Soybean futures (Nov) fell more than 5.7% last week on edible oil import duty cut and stock limits on oilseeds/edible oils. Prices may trade lower towards 5000 with resistance at 5375 levels. The soybean arrivals are likely to peak around first –second week November, as weather is now clear and favorable for harvesting. Bulk traders and oil mills are looking to procure soybean during the peak arrival period at lower prices. In the monthly report, US production was forecast up 1.79% to 121 mt vs 119 mt last month. According to SOPA, India's soybean production estimated at 118.9 lakh tonnes (lt) compared to 104 lt last year. Currently, soybean prices are ruling way higher than the MSP of 3950 rupees per 100 kg. Edible oil prices fell sharply last week on reports of largest single month import of edible oil along with significant cut in import duty of edible oil by the government. As per month import data released by SEA, India registered a record import of vegetable oils close to 17 lakh tonnes in September this year. It is 66% higher compared to the corresponding month last year. In an another development, government slashed the basic customs duty on both crude and refined palm oil, soybean oil and sunflower oil till March 2, 2022. Post reduction, crude palm oil, soyoil and sunflower oil imports will be subject to 8.25%, 5.5% and 5.5%t tax in total, respectively, while refined grades of palm oil, soyoil and sunflower oil would carry a 19.25% tax in total each. Ref Soy oil futures (Nov) is likely to trade lower towards 1170 while CPO futures (Oct) likely to trade lower towards 1050 with resistance at 1130.
Oil prices may continue its stellar rally as an energy crisis gripping major economies shows no sign of easing amid a pickup in economic activity and restrained supplies from major producers. The energy crisis sweeping the world is raising the prospect of a difficult northern winter as heating demand rises. Coal and gas prices have also been surging as economies recover, making oil more attractive as a fuel for power generation, pushing crude markets higher.

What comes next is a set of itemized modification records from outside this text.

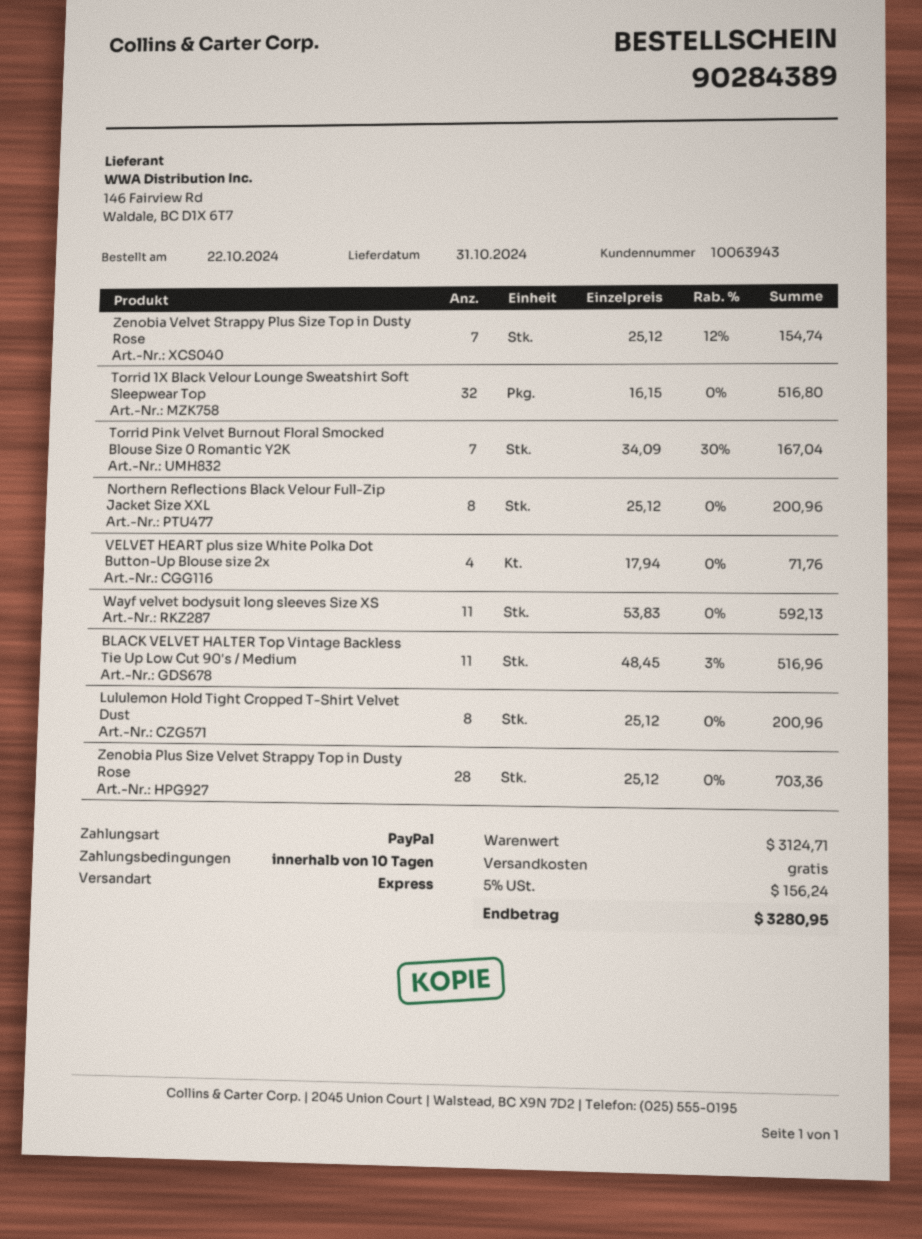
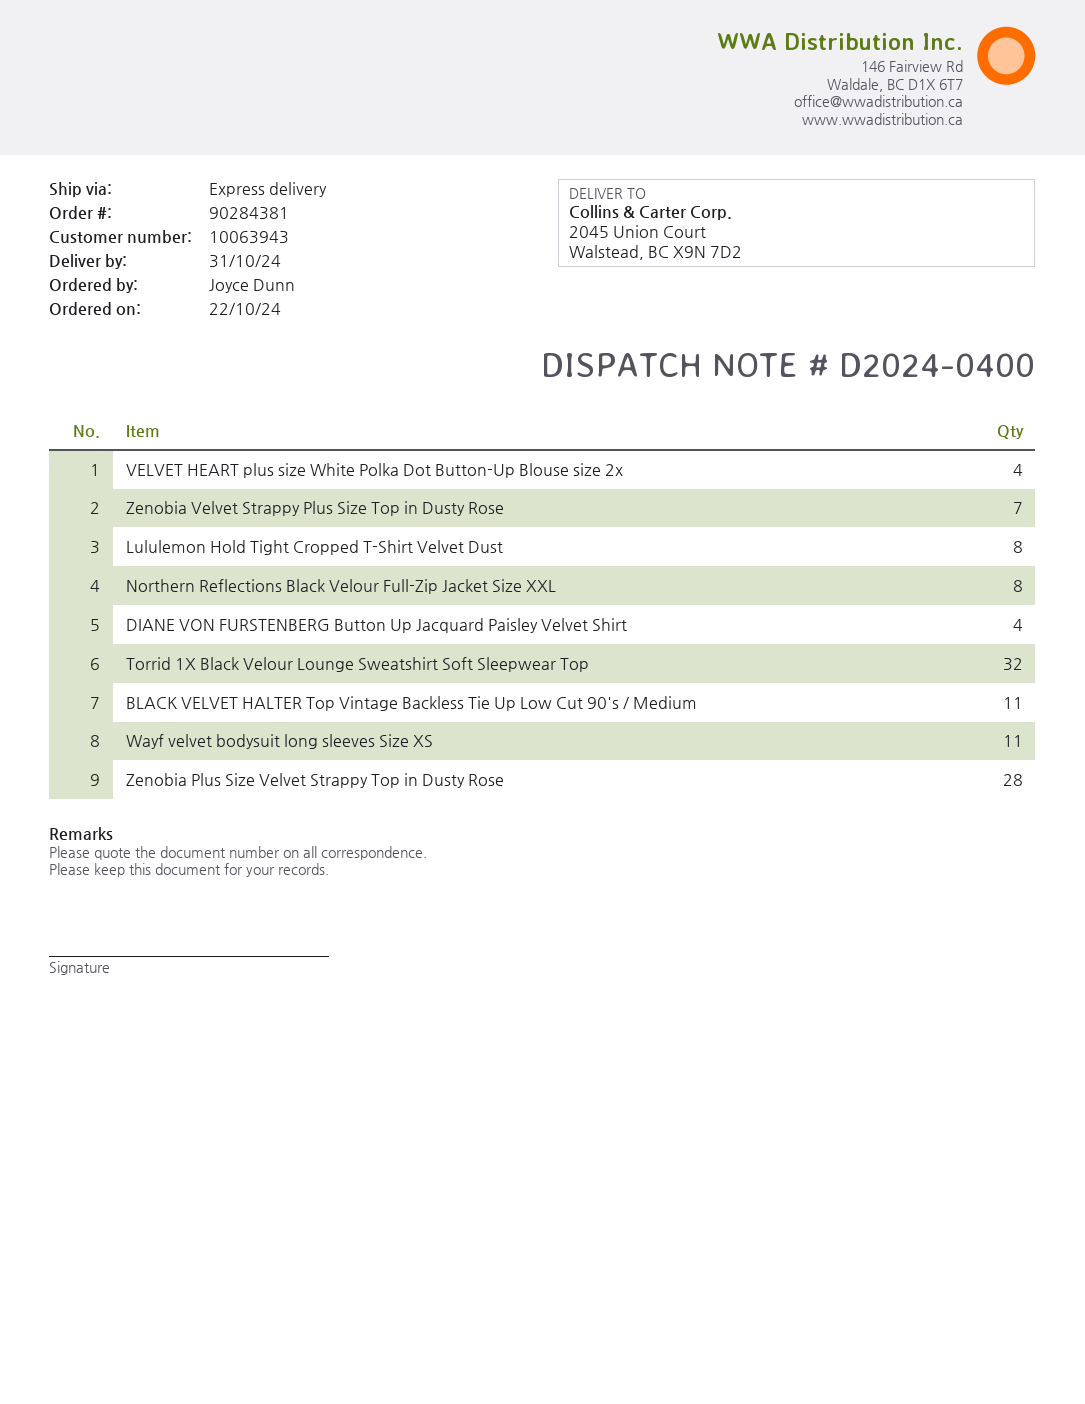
order number: 90284389 -> 90284381
Torrid Pink Velvet Burnout Floral Smocked Blouse Size 0 Romantic Y2K: 7 -> none
DIANE VON FURSTENBERG Button Up Jacquard Paisley Velvet Shirt: none -> 4

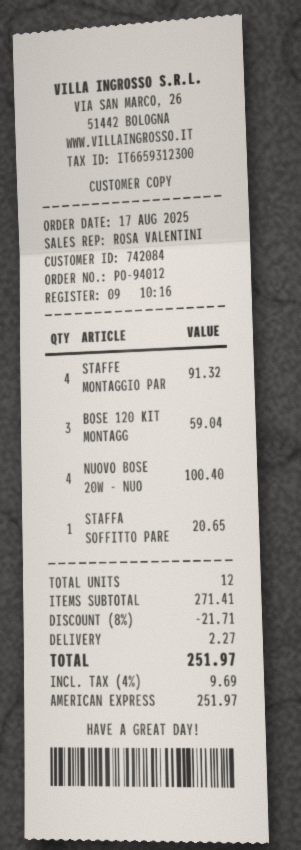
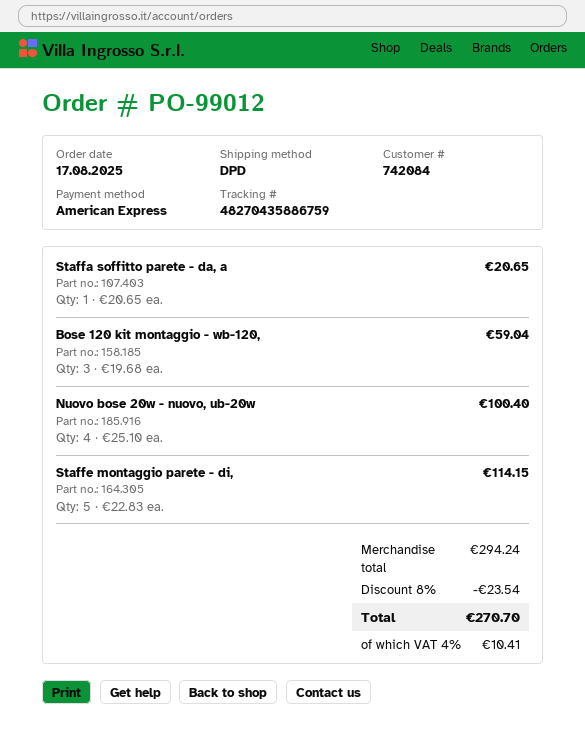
order number: PO-94012 -> PO-99012
STAFFE MONTAGGIO PAR: 4 for 91.32 -> 5 for 114.15
subtotal: 271.41 -> 294.24
discount: 8% = 21.71 -> 8% = 23.54
shipping: 2.27 -> none
tax: 4% = 9.69 -> 4% = 10.41
total: 251.97 -> 270.70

Prices may get support as more vaccinated populations are brought out of coronavirus lockdowns, supporting a revival of economic activity. The Energy Department played down reports that it was looking at selling barrels from the U.S. Strategic Petroleum Reserve. In India, some states are experiencing electricity blackouts because of coal shortages, while in China the government has ordered miners to ramp up coal production as power prices surge. The US Energy Information Administration (EIA) recently raised its estimates of growth in global demand, and now expects that oil demand will marginally exceed the pre-pandemic level of 101 million barrels per day (bpd) by the end of 2022, after a strong recovery to 97 million bpd in 2021. Crude oil prices continue to trade with bullish bias and where prices may touch the 6350 level and support is seen near 5700. Natural gas still has potential to reach 470 but profit booking at higher level cannot be denied. So buying on dip should be a good strategy for this commodity. A combination of supply shortages and lower-than-expected power generation from renewables is forcing utilities to increasingly turn to natural gas and coal in order to maintain the required base load across the electrical grid.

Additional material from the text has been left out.